Plusieurs logiciels peuvent être utilisés pour calculer l’activité cumulée dans des régions d’intérêt à partir des TAC. Certains d’entre eux, tels qu’Excel® (Microsoft Office) ou CurveExpert Professional® peuvent être utilisés pour des régressions linéaires ou non linéaires sans pour autant être dédiés aux applications de pharmacocinétiques. Des logiciels dédiés aux applications de pharmacocinétiques sont également disponibles pour réaliser des régressions linéaires et non linéaires et analyser les données. On peut citer, par exemple, Monolix® (Lixoft, France), développé à la suite d’une décennie de recherche conduite par l’INRIA (Institut National de la Recherche en Informatique et Automatique), Graphpad Prism® (GraphPad Software, USA), développé à l’origine pour les biologistes en école de médecine et les entreprises pharmaceutiques, ou encore SAAM II® (The Epsilon Group, USA), permettant la mise au point de modèles compartimentaux pour les systèmes biologiques, métaboliques et pharmaceutiques. Enfin, Glatting et al. développent depuis quelques années un logiciel dédié aux applications de RIV, baptisé NUKFIT [41-42]. Ce logiciel utilise un algorithme permettant de choisir le meilleur modèle de régression parmi un ensemble de fonctions prédéfinies en fonction d’un modèle d’erreur et du critère d’information de Akaike (AIC – Akaike information Criterion) [43] dont la pertinence pour déterminer la meilleure régression a été démontrée [44].

3.4.4. Limitations et perspectives

L’estimation de l’activité cumulée en médecine nucléaire est complexe et dépend de nombreux paramètres, tels que la quantification de l’activité à différents temps, l’échantillonnage temporel de ces mesures et le modèle de régression utilisé pour calculer l’activité cumulée. Au-delà des limitations inhérentes aux techniques de quantification de l’activité, le nombre de points de mesure est limité en pratique par la faisabilité clinique des examens. Ces limitations nécessitent donc des études préliminaires poussées visant à définir le protocole d’examens le plus adéquat, réalisable en routine clinique, qui permette d’estimer l’activité cumulée dans chaque région anatomique d’intérêt avec le plus de précision possible.

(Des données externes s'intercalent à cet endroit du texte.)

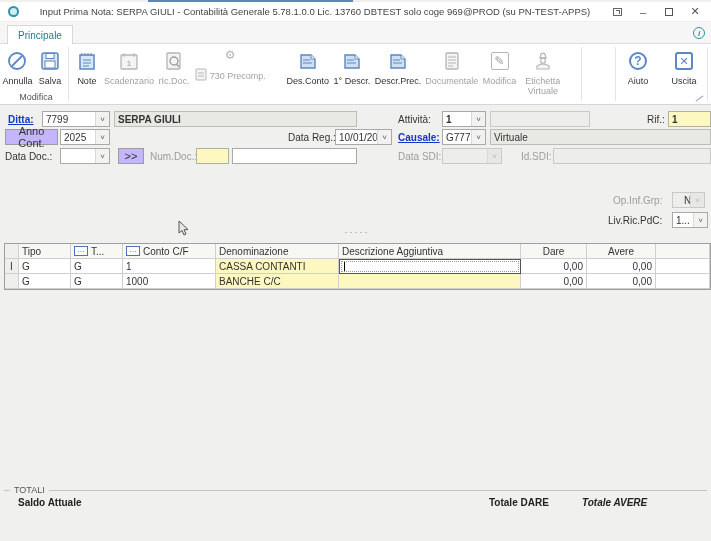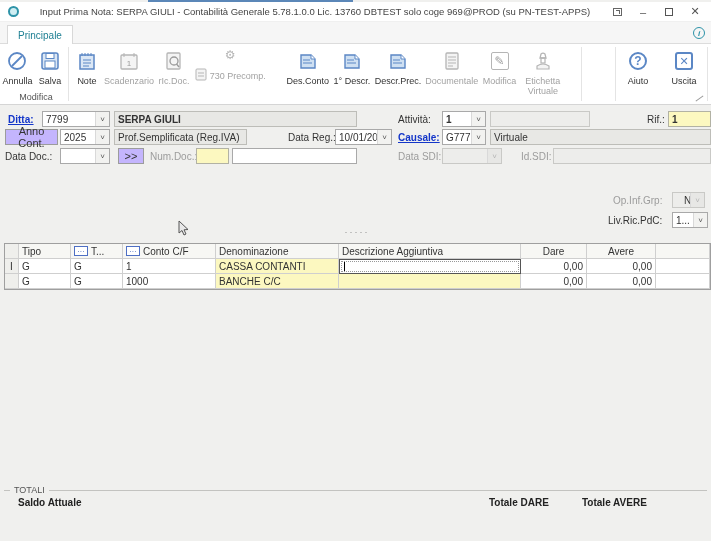--- a/index.html
+++ b/index.html
@@ -283,21 +283,20 @@
     </div>
     <div class="fld fld-dis" style="left:490px; top:6px; width:100px;"></div>
     <span class="lbl" style="left:647px; top:9px;">Rif.:</span>
     <div class="fld fld-y bold" style="left:668px; top:6px; width:43px;">1</div>
 
     <div class="btn-sm" style="left:5px; top:24px; width:53px;">Anno Cont.</div>
     <div class="combo" style="left:60px; top:24px; width:50px;">
       <span class="cval">2025</span>
       <span class="carr">˅</span>
     </div>
-    <div class="fld fld-ro" style="left:114px; top:24px; width:133px;">Prof.Semplificata (Reg.IVA)</div>
     <span class="lbl" style="left:288px; top:27px;">Data Reg.:</span>
     <div class="combo" style="left:335px; top:24px; width:57px;">
       <span class="cval">10/01/2025</span>
       <span class="carr">˅</span>
     </div>
     <span class="lbl lbl-link" style="left:398px; top:27px;">Causale:</span>
     <div class="combo" style="left:442px; top:24px; width:44px;">
       <span class="cval">G777</span>
       <span class="carr">˅</span>
     </div>
@@ -374,21 +373,21 @@
       <div class="gc gnum">0,00</div>
       <div class="gc"></div>
     </div>
 
     <div class="totali-line"></div>
     <span class="totali-label">TOTALI</span>
     <span class="tot-lab" style="left:18px; top:392px;">Saldo Attuale</span>
     <div class="tot-fld" style="left:8px; top:404px; width:82px;">-3.060,00</div>
     <span class="tot-lab" style="left:489px; top:392px;">Totale DARE</span>
     <div class="tot-fld" style="left:472px; top:404px; width:88px;">0,00</div>
-    <span class="tot-lab" style="left:582px; top:392px;">Totale AVERE</span>
+    <span class="tot-lab" style="left:582px; top:392px;font-style:italic;">Totale AVERE</span>
     <div class="tot-fld" style="left:566px; top:404px; width:89px;">0,00</div>
   </div>
 
   <div class="taskbar">
     <span class="tb-start">⊞</span>
     <span class="tb-edge"></span>
     <span class="tb-folder"></span>
     <span class="tb-active-slot">
         <span class="tb-app"></span>
       </span>

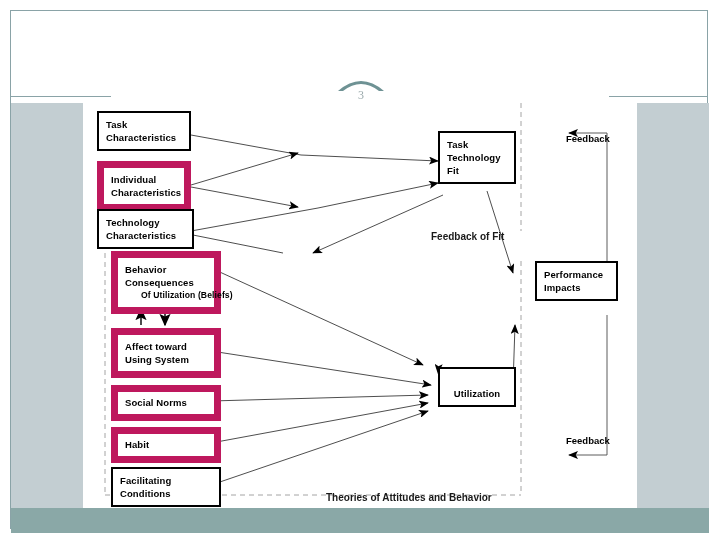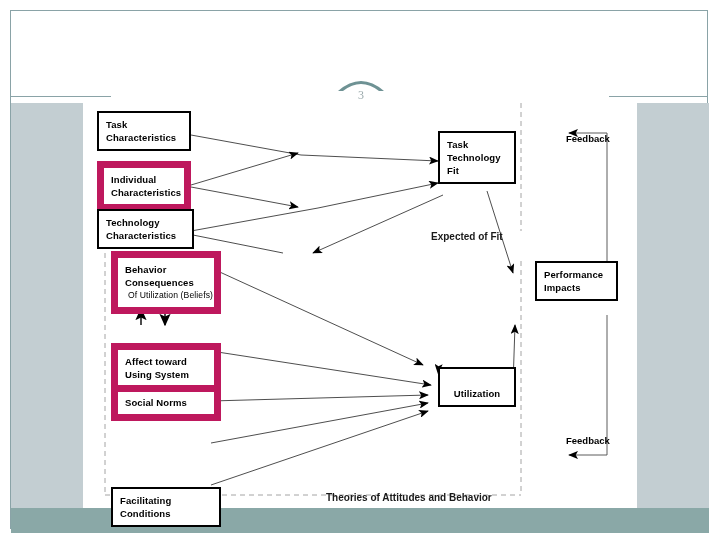--- a/index.html
+++ b/index.html
@@ -36,21 +36,21 @@
   
   .figure svg{position:absolute;left:0;top:0;}
 
   
   .node{position:absolute;background:#ffffff;box-sizing:border-box;
         font-size:9.5px;line-height:13px;color:#000000;font-weight:bold;
         letter-spacing:0.1px;padding:5px 7px;}
   .node.heavy{border:2.5px solid #000;}
   .node.light{border:7px solid #be185d;}
   .node .ln{display:block;white-space:nowrap;}
-  .node .ln.indent{padding-left:3px;font-weight:normal;font-size:8.6px;}
+  .node .ln.indent{padding-left:3px;font-weight:bold;font-size:8.6px;margin-left:13px;}
   .node.centerbox{display:flex;align-items:flex-end;}
 
   
   .region-label{position:absolute;font-size:10px;font-weight:bold;color:#1a1a1a;
                 white-space:nowrap;}
   .feedback-label{position:absolute;font-size:9.5px;font-weight:bold;color:#000;
                   white-space:nowrap;}
 </style>
 </head>
 <body>
@@ -163,45 +163,48 @@
       <span class="ln">Technology</span>
       <span class="ln">Fit</span>
     </div>
 
     <div class="node light" style="left:28px;top:148px;width:110px;">
       <span class="ln">Behavior</span>
       <span class="ln">Consequences</span>
       <span class="ln indent">Of Utilization (Beliefs)</span>
     </div>
 
-    <div class="node light" style="left:28px;top:240px;width:110px;">
+    <div class="node light" style="left:28px;top:225px;width:110px;">
       <span class="ln">Affect toward</span>
       <span class="ln">Using System</span>
     </div>
 
     <div class="node light centerbox" style="left:28px;top:282px;width:110px;height:36px;">
       <span class="ln">Social Norms</span>
     </div>
 
-
-    <div class="node heavy" style="left:28px;top:384px;width:110px;">
+    <div class="node light centerbox" style="left:28px;top:324px;width:110px;height:36px;">
+      <span class="ln">Habit</span>
+    </div>
+
+    <div class="node heavy" style="left:28px;top:364px;width:110px;">
       <span class="ln">Facilitating</span>
       <span class="ln">Conditions</span>
     </div>
 
     <div class="node heavy centerbox" style="left:355px;top:264px;width:78px;height:40px;justify-content:center;">
       <span class="ln">Utilization</span>
     </div>
 
     <div class="node heavy" style="left:452px;top:158px;width:83px;">
       <span class="ln">Performance</span>
       <span class="ln">Impacts</span>
     </div>
 
-    <div class="region-label" style="left:348px;top:128px;">Expected of Fit</div>
+    <div class="region-label" style="left:348px;top:128px;">Feedback of Fit</div>
 
     <div class="region-label" style="left:243px;top:378px;margin-top:11px;">Theories of Attitudes and Behavior</div>
 
     <div class="feedback-label" style="left:483px;top:30px;">Feedback</div>
 
     <div class="feedback-label" style="left:483px;top:332px;">Feedback</div>
 
   </div>
 </div>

A l’heure actuelle, les modélisations de la biocinétique sont généralement réalisées à l’échelle des organes, ou éventuellement à l’échelle de sous-compartiments anatomiques. Cette approche suppose donc que la fixation de l’activité dans ces compartiments évolue au cours du temps de manière homogène spatialement. Cependant, le potentiel lié aux techniques d’imagerie d’émission tridimensionnelle (TEMP ou TEP) laisse entrevoir la possibilité de caractériser l’évolution de la fixation à une échelle plus fine, comme par exemple à l’échelle des voxels ou de groupes de voxels.